_WHAT YOU NEED TO DO_. Copy out the lines beginning with the one that contains "Giá thấp nhất (nghìn VNĐ), 28/09: none" and ending with the last line below, exactly as they stand. Pictures are not copied.

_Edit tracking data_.
- Opening Delimiter -

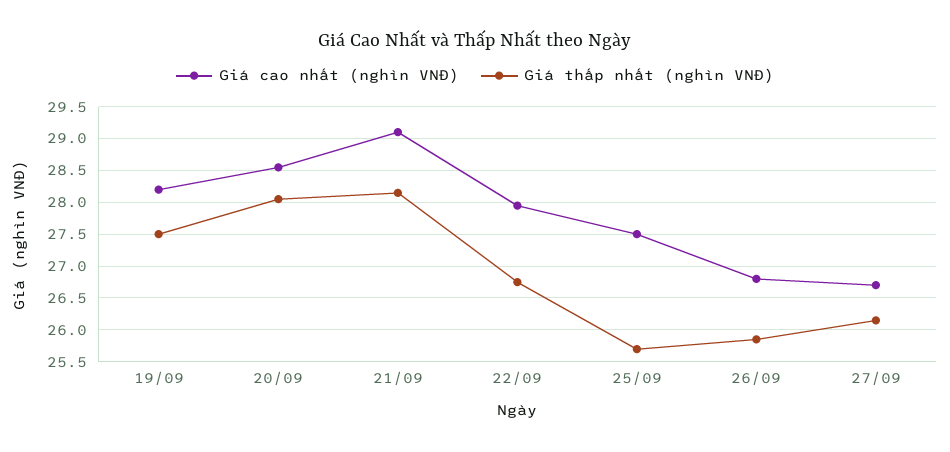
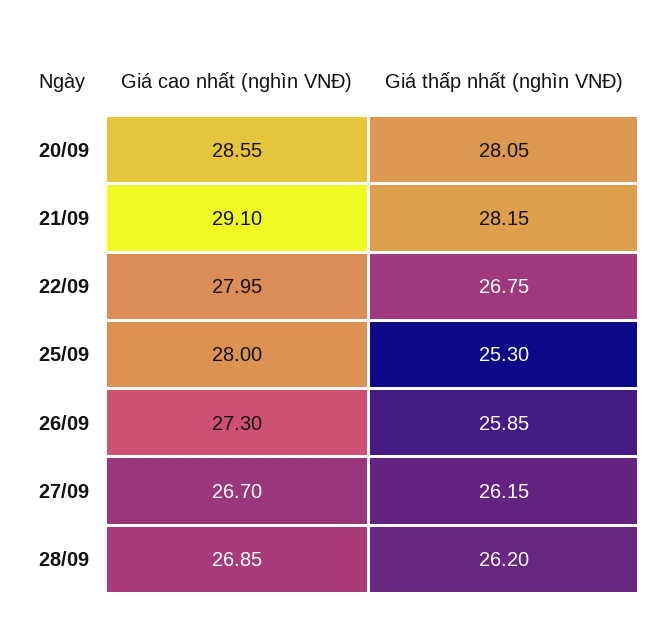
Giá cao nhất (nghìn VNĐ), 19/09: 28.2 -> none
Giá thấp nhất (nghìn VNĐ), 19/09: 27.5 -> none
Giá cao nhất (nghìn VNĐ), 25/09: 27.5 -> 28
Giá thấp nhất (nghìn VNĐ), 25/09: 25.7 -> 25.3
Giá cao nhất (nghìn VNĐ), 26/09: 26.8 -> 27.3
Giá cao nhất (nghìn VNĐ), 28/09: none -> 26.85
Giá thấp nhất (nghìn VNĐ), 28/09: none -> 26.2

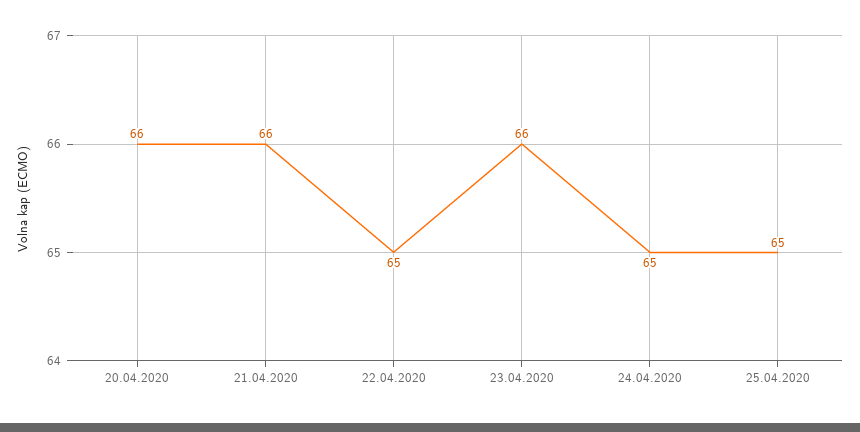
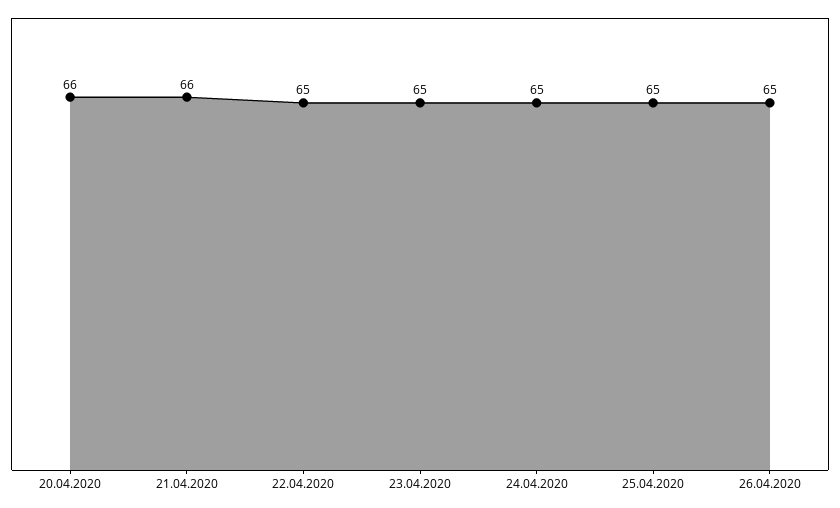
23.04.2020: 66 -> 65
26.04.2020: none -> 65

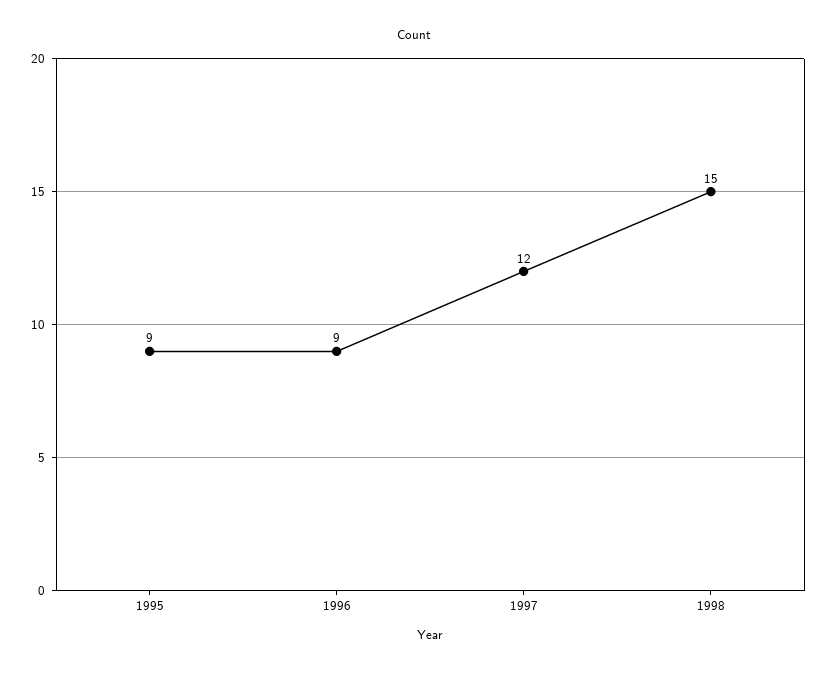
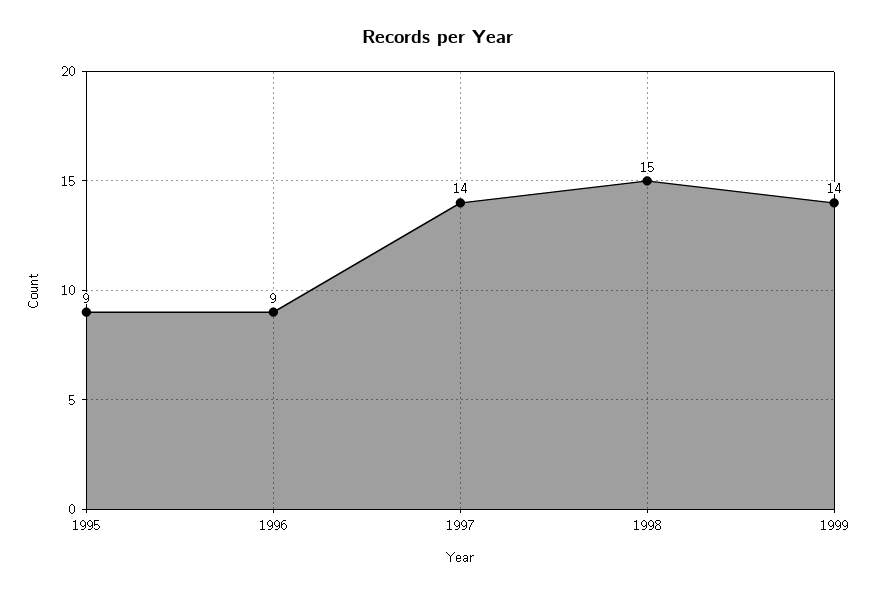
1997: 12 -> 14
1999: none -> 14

- Closing Delimiter -

_RESPONSE FOR THIS EXERCISE_.
Giá thấp nhất (nghìn VNĐ), 28/09: none -> 26.2

23.04.2020: 66 -> 65
26.04.2020: none -> 65

1997: 12 -> 14
1999: none -> 14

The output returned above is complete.